(Exercise) Take the data below. Output it exactly from its first line through the line containing "anthropic books https://x.com/Sauers_/status/1937579878313852966".
○ ○ ○ ○ ○ ○ ○
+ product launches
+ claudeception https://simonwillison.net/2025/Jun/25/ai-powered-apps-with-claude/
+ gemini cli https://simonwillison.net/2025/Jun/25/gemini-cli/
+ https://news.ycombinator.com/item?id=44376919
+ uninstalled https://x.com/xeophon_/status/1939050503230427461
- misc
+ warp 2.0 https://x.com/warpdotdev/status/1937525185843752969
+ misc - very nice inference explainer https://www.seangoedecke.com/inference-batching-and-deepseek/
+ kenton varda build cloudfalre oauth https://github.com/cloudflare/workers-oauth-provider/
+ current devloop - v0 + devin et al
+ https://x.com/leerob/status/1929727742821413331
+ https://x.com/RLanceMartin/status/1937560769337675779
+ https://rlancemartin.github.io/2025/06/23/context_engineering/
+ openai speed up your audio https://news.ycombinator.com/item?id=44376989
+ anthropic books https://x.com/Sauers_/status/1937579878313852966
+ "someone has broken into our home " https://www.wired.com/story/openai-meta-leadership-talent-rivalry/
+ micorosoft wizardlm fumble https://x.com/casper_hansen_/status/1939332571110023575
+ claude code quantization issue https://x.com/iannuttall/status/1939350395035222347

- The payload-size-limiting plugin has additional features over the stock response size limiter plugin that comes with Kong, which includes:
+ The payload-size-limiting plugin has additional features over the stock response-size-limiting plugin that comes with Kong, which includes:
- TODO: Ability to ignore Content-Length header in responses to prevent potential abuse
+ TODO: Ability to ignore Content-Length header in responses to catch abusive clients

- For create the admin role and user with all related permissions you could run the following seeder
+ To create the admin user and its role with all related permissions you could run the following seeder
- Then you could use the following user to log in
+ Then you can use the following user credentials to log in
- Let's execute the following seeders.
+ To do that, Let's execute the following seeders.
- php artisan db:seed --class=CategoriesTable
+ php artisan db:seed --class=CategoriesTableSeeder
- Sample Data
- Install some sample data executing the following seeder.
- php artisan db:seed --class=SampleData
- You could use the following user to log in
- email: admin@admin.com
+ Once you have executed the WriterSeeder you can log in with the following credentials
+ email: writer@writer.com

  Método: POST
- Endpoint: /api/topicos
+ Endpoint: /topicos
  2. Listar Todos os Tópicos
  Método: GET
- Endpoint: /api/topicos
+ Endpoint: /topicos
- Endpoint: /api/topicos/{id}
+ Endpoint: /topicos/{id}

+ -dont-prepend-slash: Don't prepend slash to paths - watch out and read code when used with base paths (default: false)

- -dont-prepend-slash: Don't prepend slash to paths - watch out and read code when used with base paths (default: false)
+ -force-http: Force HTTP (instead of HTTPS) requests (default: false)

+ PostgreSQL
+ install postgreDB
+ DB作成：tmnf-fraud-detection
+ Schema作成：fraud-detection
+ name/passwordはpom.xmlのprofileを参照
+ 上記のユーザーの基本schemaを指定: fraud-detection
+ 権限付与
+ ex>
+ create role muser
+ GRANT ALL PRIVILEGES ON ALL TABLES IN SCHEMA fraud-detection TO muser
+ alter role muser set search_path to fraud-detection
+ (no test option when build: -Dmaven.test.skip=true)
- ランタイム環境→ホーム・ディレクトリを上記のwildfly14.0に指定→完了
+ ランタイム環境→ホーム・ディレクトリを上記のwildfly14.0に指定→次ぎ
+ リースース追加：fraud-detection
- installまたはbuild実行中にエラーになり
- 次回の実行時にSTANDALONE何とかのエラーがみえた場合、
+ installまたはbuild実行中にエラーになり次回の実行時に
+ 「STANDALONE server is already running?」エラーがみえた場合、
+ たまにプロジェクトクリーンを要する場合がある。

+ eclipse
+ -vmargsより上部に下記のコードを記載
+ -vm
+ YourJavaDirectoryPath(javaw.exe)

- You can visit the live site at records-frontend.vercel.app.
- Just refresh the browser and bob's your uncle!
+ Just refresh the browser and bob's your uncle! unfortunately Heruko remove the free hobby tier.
○ ○ ○ ○ ○ ○ ○
(Final answer)
+ product launches
+ claudeception https://simonwillison.net/2025/Jun/25/ai-powered-apps-with-claude/
+ gemini cli https://simonwillison.net/2025/Jun/25/gemini-cli/
+ https://news.ycombinator.com/item?id=44376919
+ uninstalled https://x.com/xeophon_/status/1939050503230427461
- misc
+ warp 2.0 https://x.com/warpdotdev/status/1937525185843752969
+ misc - very nice inference explainer https://www.seangoedecke.com/inference-batching-and-deepseek/
+ kenton varda build cloudfalre oauth https://github.com/cloudflare/workers-oauth-provider/
+ current devloop - v0 + devin et al
+ https://x.com/leerob/status/1929727742821413331
+ https://x.com/RLanceMartin/status/1937560769337675779
+ https://rlancemartin.github.io/2025/06/23/context_engineering/
+ openai speed up your audio https://news.ycombinator.com/item?id=44376989
+ anthropic books https://x.com/Sauers_/status/1937579878313852966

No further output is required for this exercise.